This shou pu-erh brews with a rich and honey flavor and long-lasting jasmine rice aroma. Full tea leaves from high mountains in Menghai County, located in west of Xishuangbanna Dai Autonomous Prefecture in Yunnan Province, are picked to make the tea in 2008. Pu-erh tea has the potential to ferment over time, and this tea has been post-fermented for 6 years since production. Post-fermentation gives the tea vibrant flavours and richer aroma as well as deep wine colour.
Note: First grade contains the smallest leaves while seventh grade contains the largest leaves. There is marginal difference in the taste; first grade has a slightly stronger and woodier flavour, while the seventh grade has a milder and sweeter flavour. The third and fifth grades fall in between of the first and seventh grade.

According to the description the leaves are from the mountains and this tea does feel more like a mountain tea rather than a plantation tea or a tea grown at a low elevation.
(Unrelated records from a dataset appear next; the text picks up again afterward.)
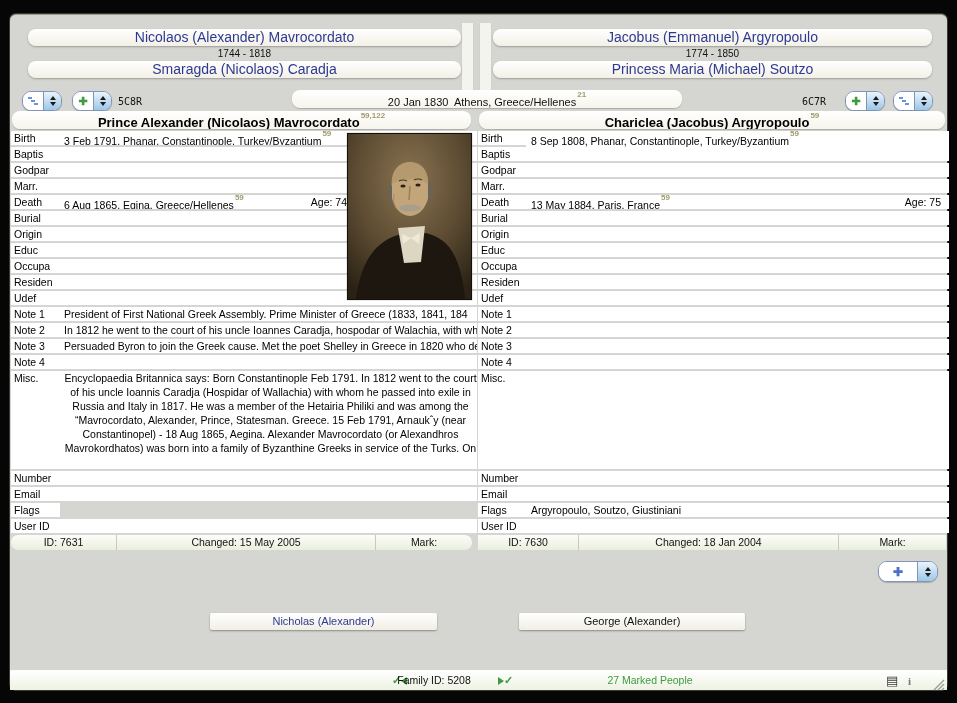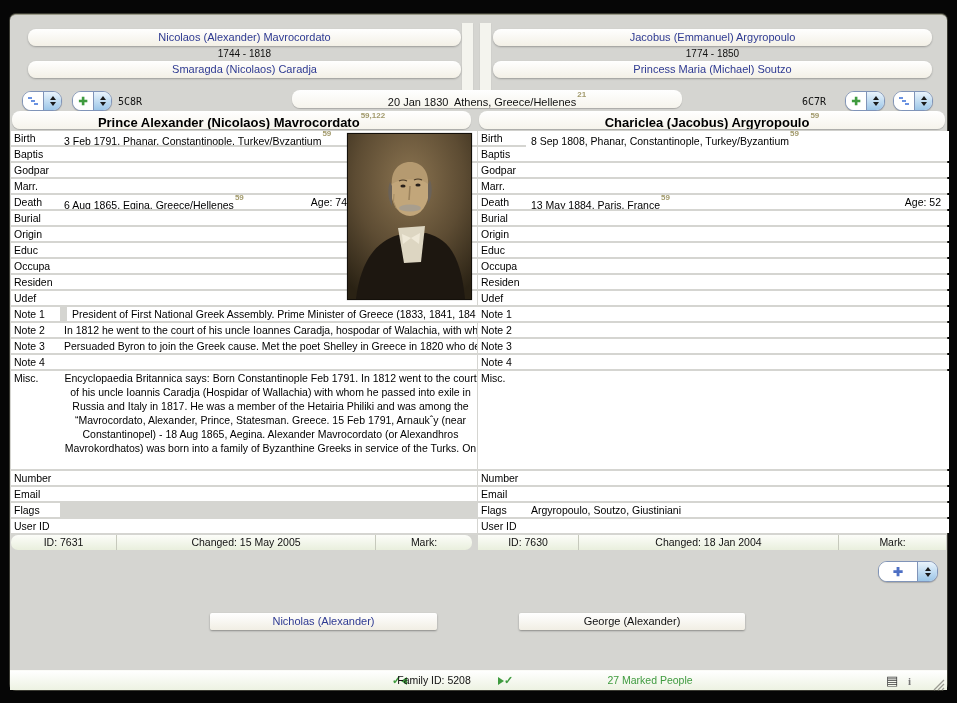"Nicolaos (Alexander) Mavrocordato" .pbtn { font-size: 11px -> 14px }
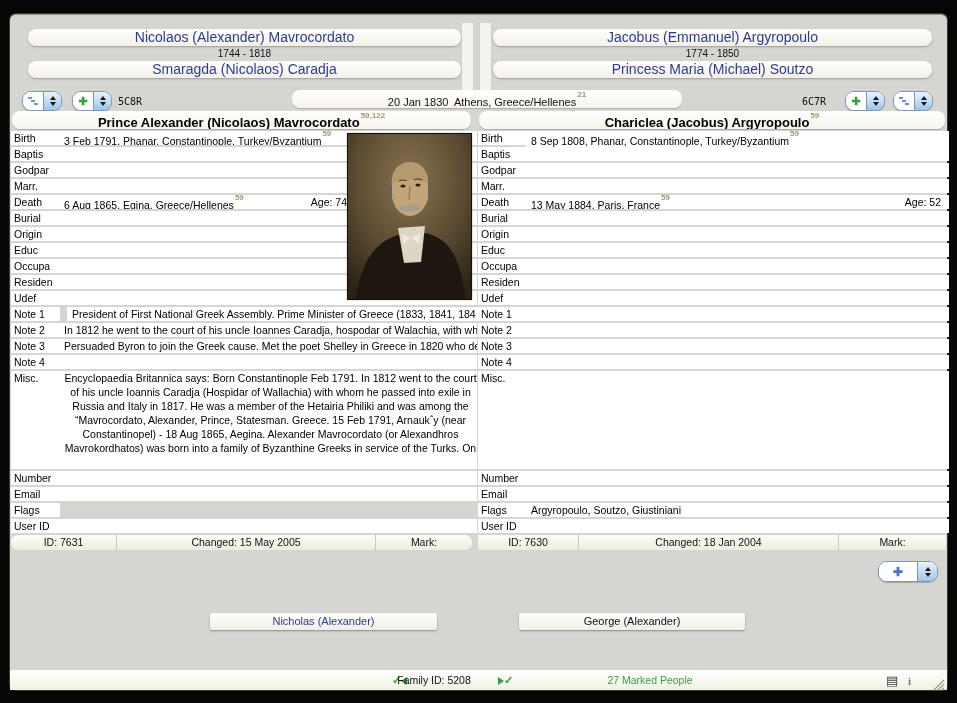"Age: 52" span.age { text: 52 -> 75 }
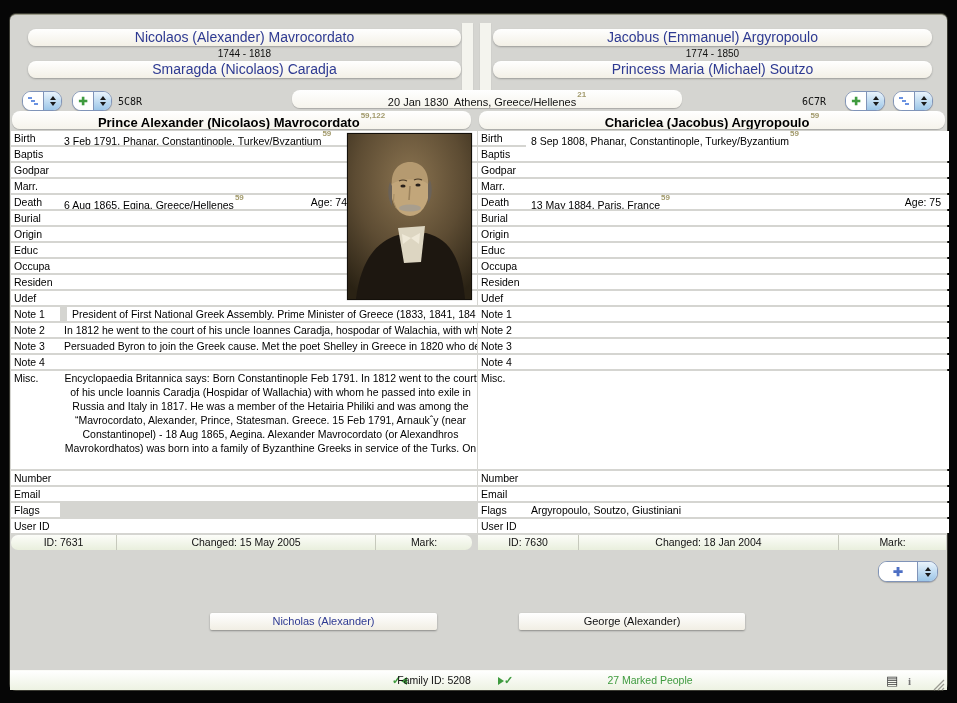"President of First National Greek" div.abs { left: 56px -> 48px }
Dry Leaves: As you can see this is loose rather than from a cake, I’m not sure if this is a blend of different mao chas, while I have not encountered a lot of loose shous and I am not that knowledge about why a roaster decides to press mao cha into a cake rather than leaving tea loose, but I imagine loose teas and looser cakes are going to age faster than tightly compressed cakes. There is a little woodsy aroma to the leaves.



First Steeping
Temperature: 190oF
Brewing Time: Ten Seconds
Aroma: Wet Mushrooms and Fishy
Flavor: Mushroom, Damp Earth and Sweet
Tasting Notes: Yes I know I should have used hotter water, but I didn’t, as always I am a little cautious when trying a puerh for the first time and use cooler water than I normally use. Besides that I did three quick five seconds rinses with boiling water, the liquor was a little lighter than the liquor from this infusion, but it became redish very fast. I almost was expecting the liquor to turn black fast, but it took quite a few infusions for it to get significantly darker than it is now. There was a slight fishy aroma to the wet leaves, not as strong for the liquor (none of the other samples from Wymm had a fishy aroma so far), but it was very slight. The fishy aroma of the brewed liquor disappears after the second infusion.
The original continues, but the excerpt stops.